2 Chapter 1 Lab

Using R to dive in the building blocks of time series models. These building blocks include White Noise (WN), Random Walk (RW), Correlation analysis and ACF/PACF graphs, Autoregressive model (AR), and Moving Average (MA).

First thing to note is that sampling frequency tend to be not exact. If the data was recorded daily or hourly, that is exact sampling frequency. But if data is recorded monthly or yearly, it is not since months differ in number of days.

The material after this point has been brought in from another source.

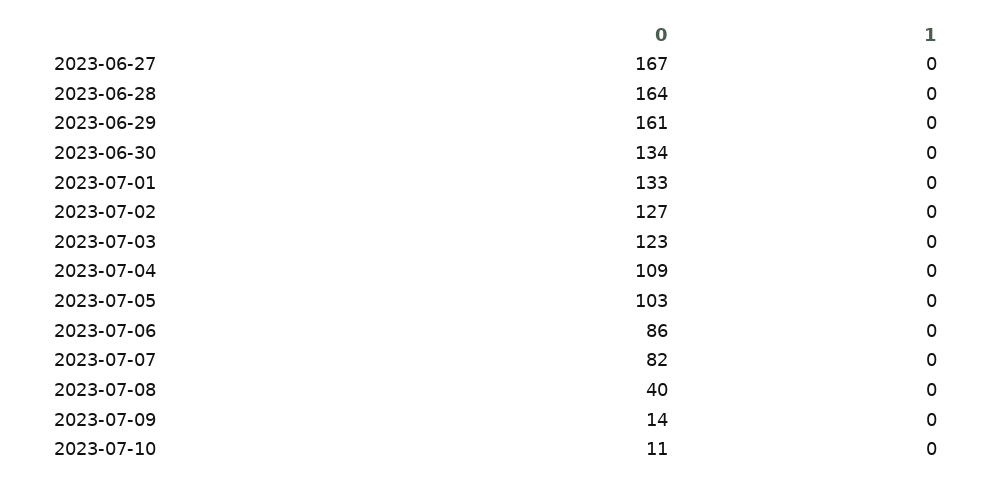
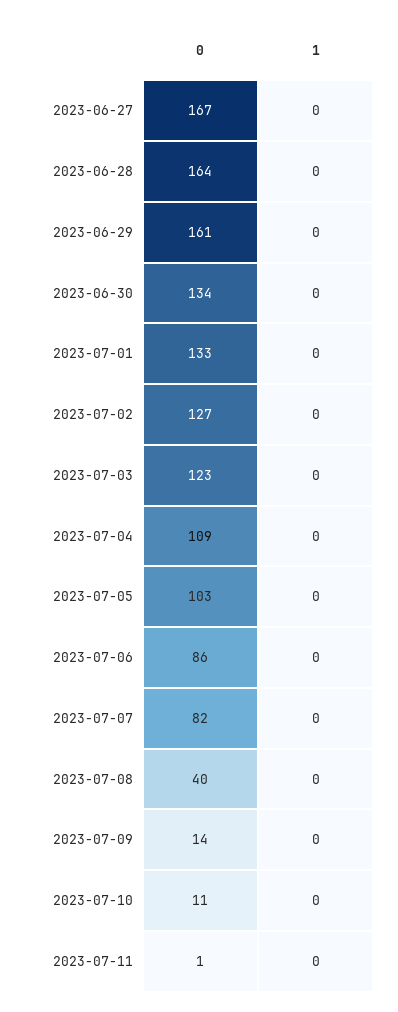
0, 2023-07-11: none -> 1
1, 2023-07-11: none -> 0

Second thing to know is detrending. Detrending is necessary to remove variability resulted from “trend” over time (oftentimes using diff() or fitting a linear regression model). Think of this as standardized for analysis. Sometimes the data needs log transformation before detrending.

2.1 White Noise (WN)

Introduce the simulation function:

library(gridExtra)

WN_example_50 <- arima.sim(model = list(order = c(0,0,0)), n = 50)
WN_example_100 <- arima.sim(model = list(order = c(0,0,0)), n = 100)
WN_example_200 <- arima.sim(model = list(order = c(0,0,0)), n = 200)
WN_example_500 <- arima.sim(model = list(order = c(0,0,0)), n = 500)

ts.plot(WN_example_50)

par(mfrow = c(3,1))
ts.plot(WN_example_100)

ts.plot(WN_example_200)

ts.plot(WN_example_500)

# Plot your simulated data
# plot.ts(cbind(WN_example_50, WN_example_100, WN_example_200, WN_example_500))

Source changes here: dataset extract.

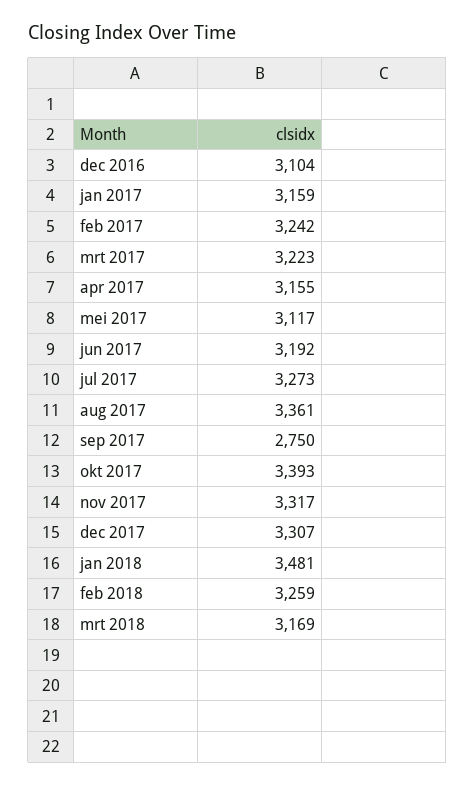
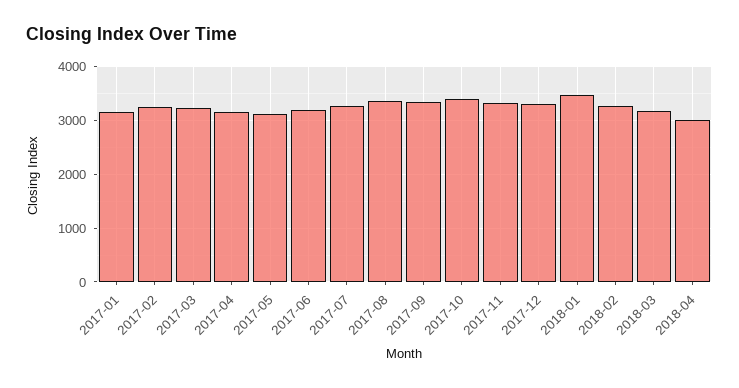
dec 2016: 3104 -> none
sep 2017: 2750 -> 3400
2018-04: none -> 3000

Above are white noise with various sample sizes. The c(0,0,0) parameter in arima() function specifies the WN model as it leaves only the independent error term \(X_t=\epsilon_t\)

Note that WN model has no pattern or trend. Named after white light in physics which display similar characteristics.

2.2 Random Walk (RW)

\[ X_T = X_{t-1} +Noise_t\] with \(Noise_t = Z_t (White noise)\)

Think of White Noise but with trend. The value of the next period depends on the value of the previous with a random level of noise.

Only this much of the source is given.